Walk the Line: The Delicate Balance of Setting Closure Criteria and the Relationship with Closure/Post-closure Monitoring

Thursday, November 21, 2019 - 8:20am to 8:40am Theatre Two

Author(s)

D.J. Pahl (Presenting)
Golder Associates Ltd.
B. Weeks
Golder Associates Ltd.
H. Machtans
Golder Associates Ltd.

In many jurisdictions, the development of a closure plan includes the development of closure goals, objectives and criteria. These are used to guide the transition of the site to the desired end land use, and demonstrate success. In some instances, particularly with sites that have a long mine life, these goals, objectives and criteria may need to evolve, to better reflect an achievable end land use, as well as criteria that are achievable and demonstrable. In other instances, sites must develop closure goals, objectives and criteria long after the start of operations. This means that the initial design of the operation may not be aligned with closure needs, and may not facilitate the transition to the desired end land use. At newer operations there are more opportunities to align design choices with closure goals and objectives, in a way that can benefit the transition to closure, end land use and eventual relinquishment of the site.

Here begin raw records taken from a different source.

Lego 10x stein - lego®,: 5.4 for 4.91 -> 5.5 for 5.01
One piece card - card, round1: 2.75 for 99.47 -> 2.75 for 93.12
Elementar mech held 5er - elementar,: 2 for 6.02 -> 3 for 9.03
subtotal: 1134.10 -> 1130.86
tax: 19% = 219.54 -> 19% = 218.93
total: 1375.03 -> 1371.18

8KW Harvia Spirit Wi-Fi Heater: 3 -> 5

Both regulators and mine operators need achievable closure criteria, and the achievement of the criteria to be demonstrated in a realistic time frame. The setting of unrealistic or unachievable criteria may lock operators into years or decades of costly monitoring programs and impede relinquishment of the site. In an extreme case, unrealistic closure criteria may serve to discourage operators from completing reclamation, as the bar is seen to have been set too high. Hence, there is a difficult line to walk, requiring cooperation between regulators and operators to achieve desired outcomes.

In selecting appropriate goals, objectives and criteria, it is critical to be able to have achievable criteria that match the achievement of the desired end land use.

Closure criteria must be:

  • measurable or an easily discernable qualitative indicator
  • relevant to impacts from mining
  • indicative of a component of the targeted end land use
  • able to demonstrate that the final closure configuration endures over many years or decades.

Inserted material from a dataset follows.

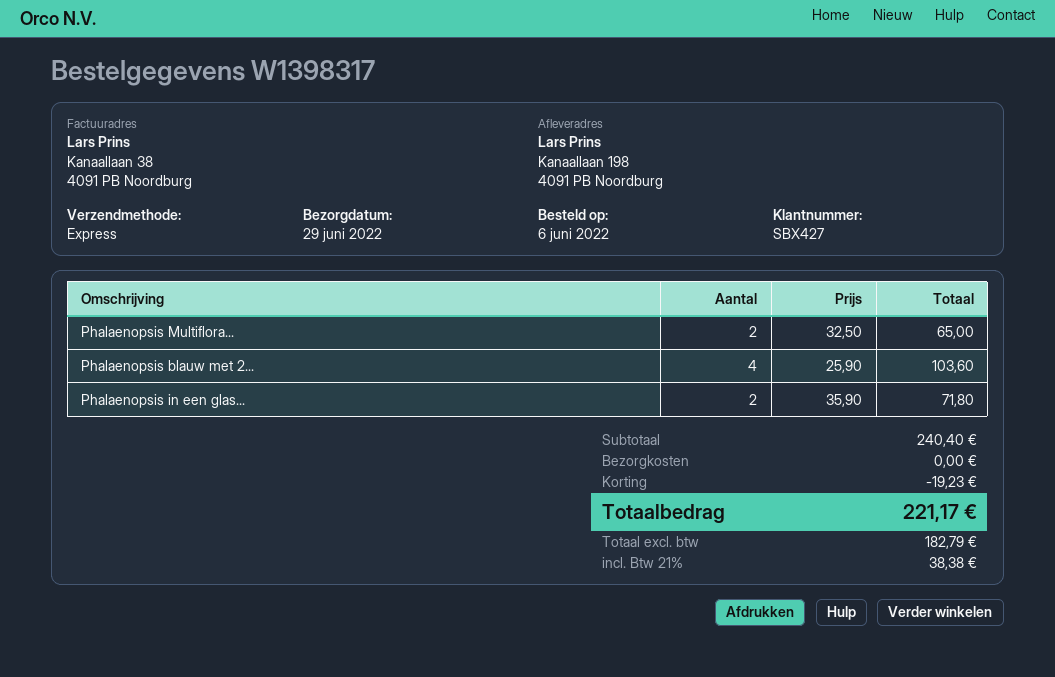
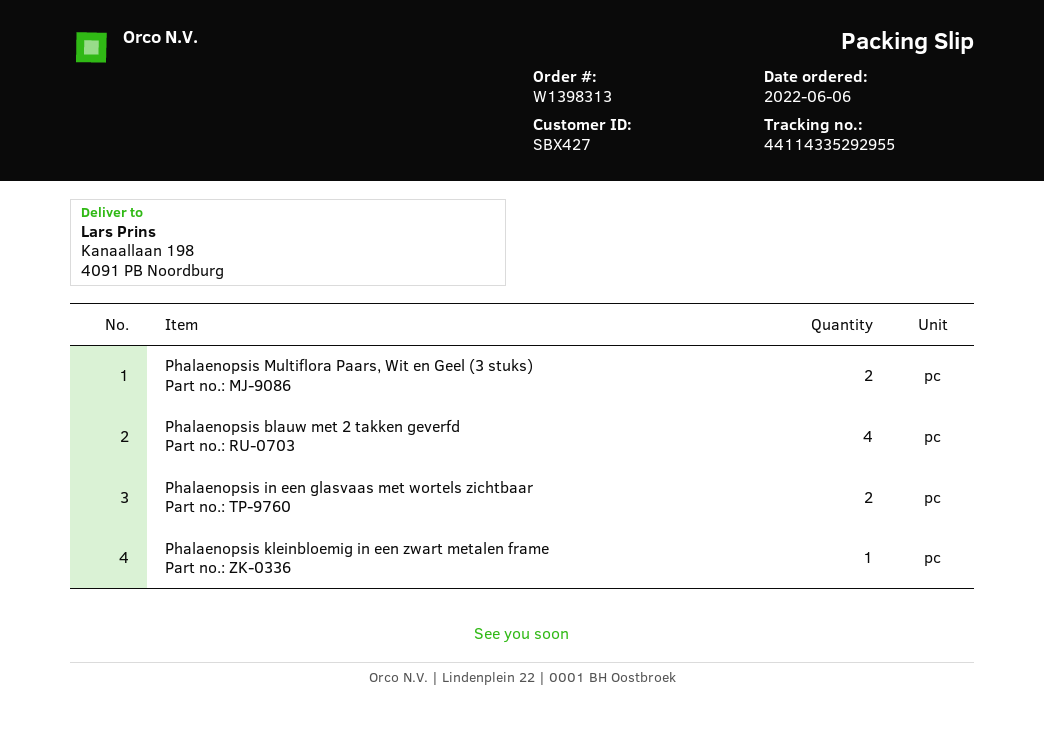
order number: W1398317 -> W1398313
Phalaenopsis kleinbloemig in een zwart metalen frame: none -> 1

Including the perspectives of Indigenous communities can help in determining the closure priorities for the site and hence selecting appropriate closure criteria. In isolated settings the land is often returned to traditional Indigenous use post-closure, where the fundamental rights to hunt and fish are often of primary concern and necessitate adequate ecological functioning of the post-closure landscape. In this manner, local stakeholders can be a valuable resource when setting closure objectives and criteria and should be included in the development process.

This presentation provide a retrospective analysis of closure criteria for common mine environment components such as tailings, water quality, and vegetation, and a discussion of whether or not this balance is achieved.